Jeremias 47:7: explicação e significado do versículo
O versículo responde à pergunta do verso anterior: a espada do SENHOR não pode se aquietar porque Deus a comissionou contra Ascalom e o litoral filisteu. A ordem divina torna inevitável o juízo sobre os filisteus, especialmente as cidades costeiras, cumprindo o propósito de Deus.
Como te aquietarias? Pois o SENHOR lhe deu mandado contra Ascalom, e contra o litoral, e ali ele a ordenou. — Jeremias 47:7
Contexto
A passagem faz parte da profecia de Jeremias contra os filisteus (capítulo 47). O profeta personifica a espada divina e pergunta quando ela descansará (v.6). O versículo 7 é a resposta: Deus deu ordens específicas contra Ascalom e o litoral, indicando que o juízo prosseguirá até cumprir o propósito divino.
O que significa a espada do SENHOR neste contexto?
A 'espada do SENHOR' é uma metáfora para o instrumento de juízo divino, possivelmente o exército babilônico ou uma força militar usada por Deus para executar sua sentença contra os filisteus. No versículo 6, o profeta clama à espada que se aquiete, mas o versículo 7 esclarece que ela não pode parar porque recebeu uma ordem direta de Deus contra Ascalom e o litoral. A imagem reforça a soberania divina sobre as nações e a inevitabilidade do juízo quando Deus determina.
Por que Ascalom e o litoral são mencionados especificamente?
Ascalom era uma das cinco principais cidades filisteias, localizada na costa.
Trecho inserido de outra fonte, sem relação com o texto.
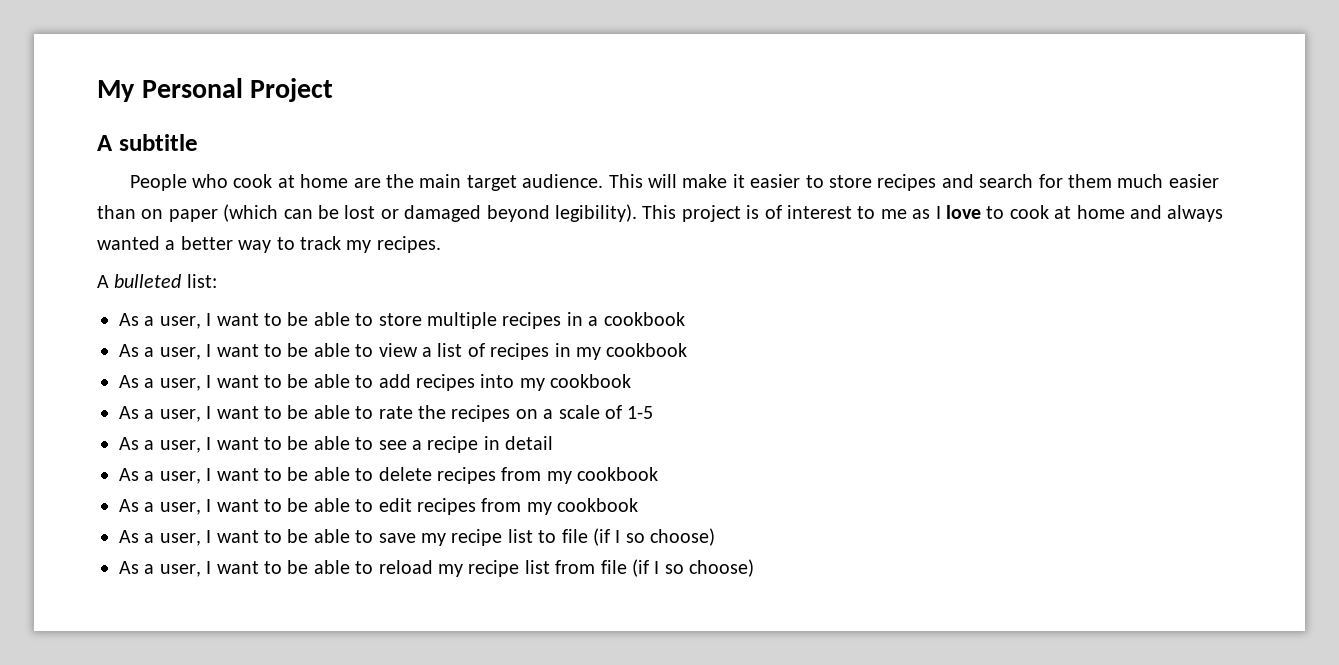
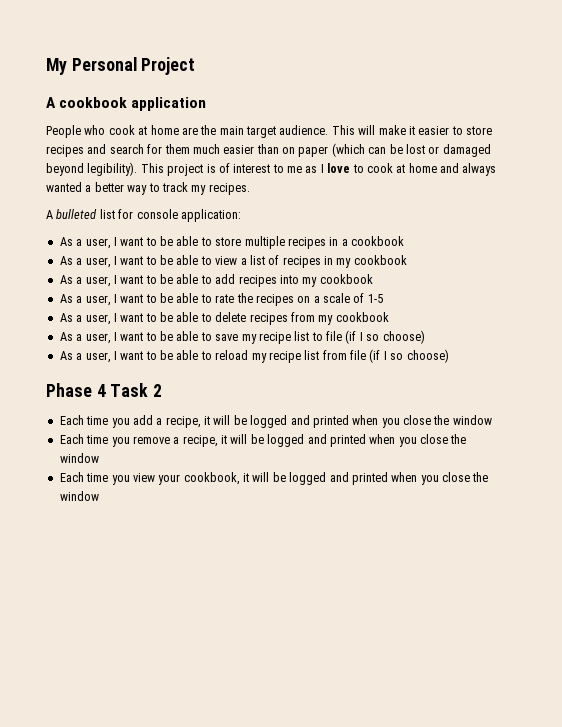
- A subtitle
+ A cookbook application
- A bulleted list:
+ A bulleted list for console application:
- As a user, I want to be able to see a recipe in detail
- As a user, I want to be able to edit recipes from my cookbook
+ Phase 4 Task 2
+ Each time you add a recipe, it will be logged and printed when you close the window
+ Each time you remove a recipe, it will be logged and printed when you close the window
+ Each time you view your cookbook, it will be logged and printed when you close the window

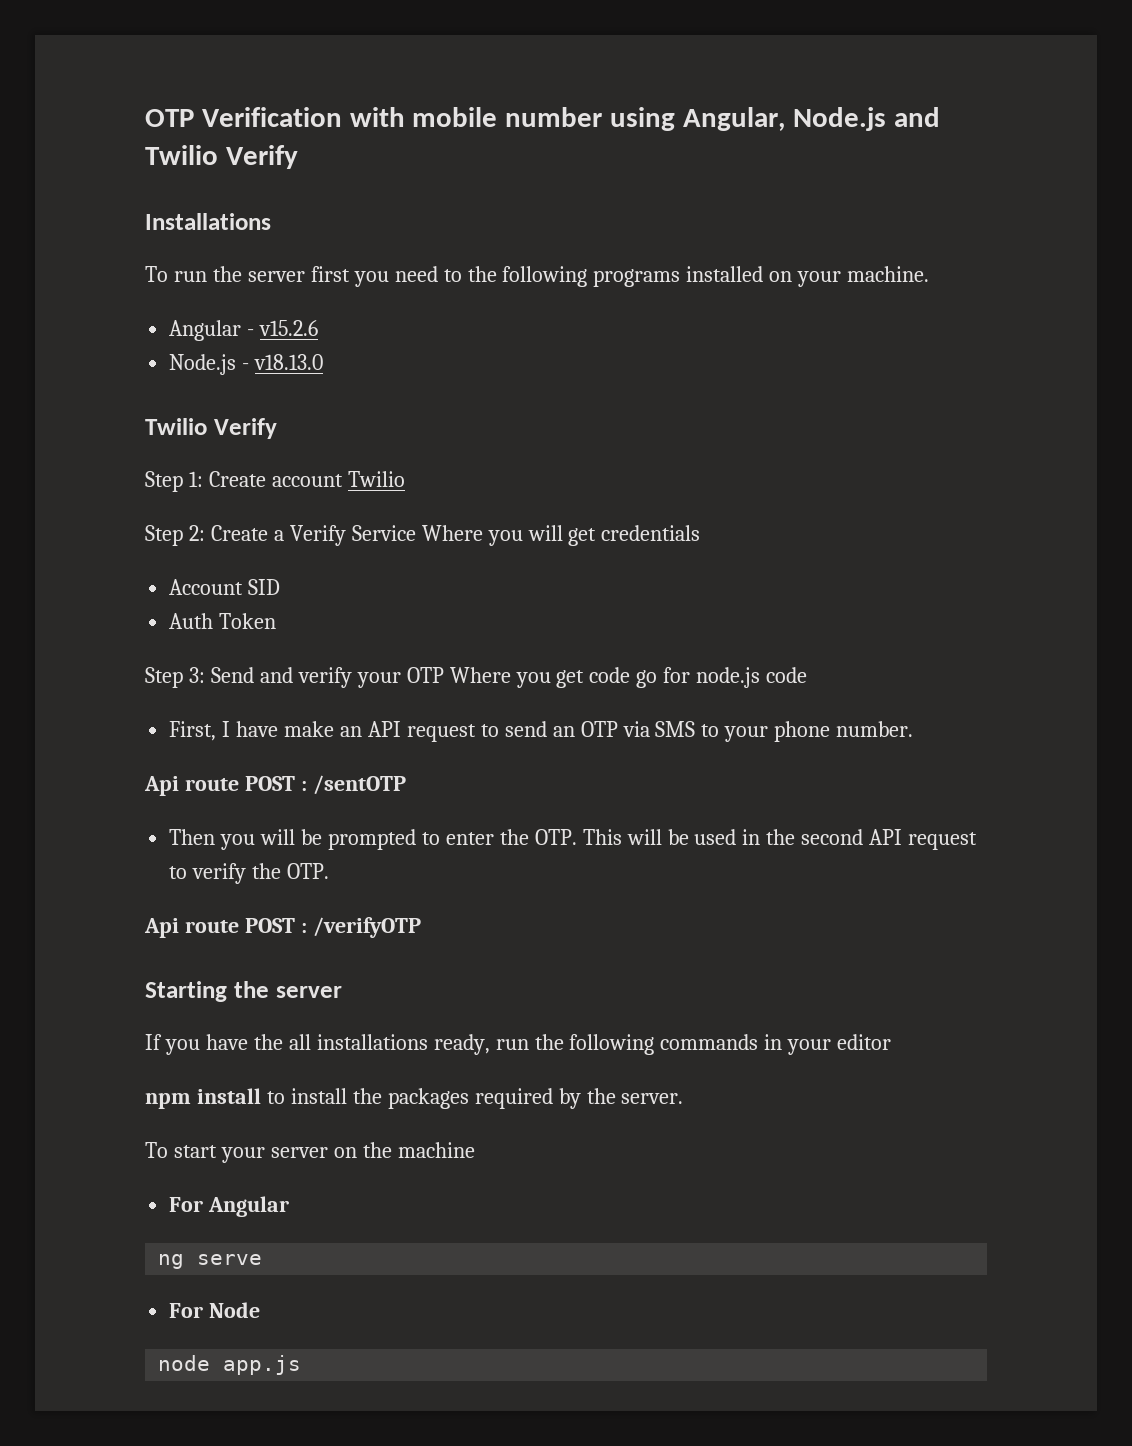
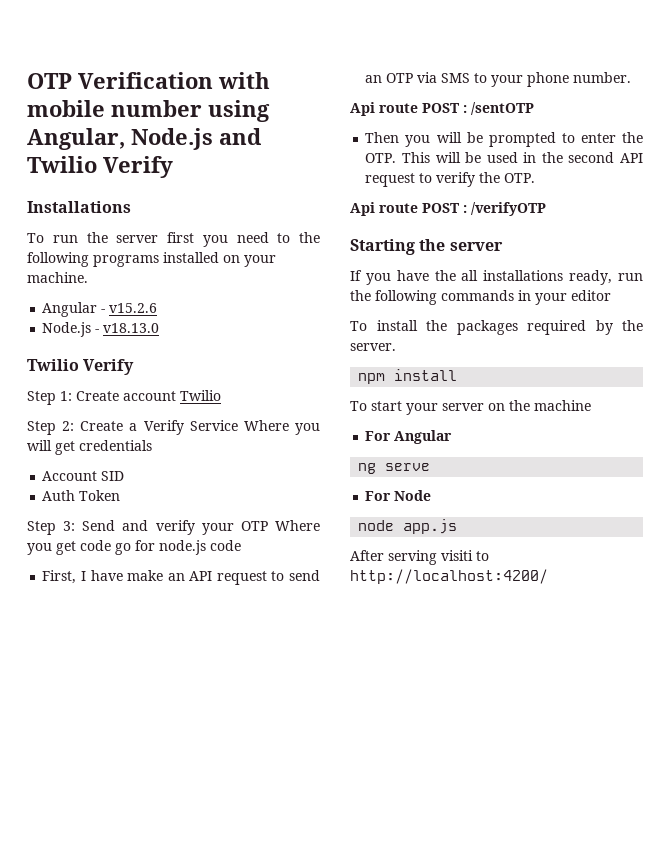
- npm install to install the packages required by the server.
+ To install the packages required by the server.
+ npm install
+ After serving visiti to http://localhost:4200/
O 'litoral' refere-se à planície costeira da Filístia. O texto bíblico não explica por que essas regiões são destacadas, mas historicamente Ascalom era um centro importante. A menção específica pode indicar que o juízo divino atingiria primeiro ou com mais intensidade essas áreas. O versículo 5 já menciona que Ascalom foi 'cortada fora', sugerindo que a profecia estava em cumprimento.
Este versículo ensina que Deus ordena a violência?
O versículo descreve Deus dando mandado para a espada agir contra Ascalom e o litoral, o que implica juízo violento. Na teologia bíblica, Deus usa agentes humanos para executar sua justiça contra nações ímpias, como os filisteus, que oprimiam Israel. No entanto, o texto não justifica violência indiscriminada; o juízo é específico e limitado ao propósito divino. O contexto maior de Jeremias mostra que Deus também julga os instrumentos de seu juízo (Babilônia), indicando que a violência não é um fim em si mesma.
O que Jeremias 47:7 nos ensina
- Deus é soberano sobre as nações e seus conflitos.
- O juízo divino tem alvos específicos e não é arbitrário.
- A ordem de Deus pode envolver ações que parecem duras, mas cumprem um propósito justo.
- A pergunta do profeta mostra que até mesmo os instrumentos de juízo estão sob o controle de Deus.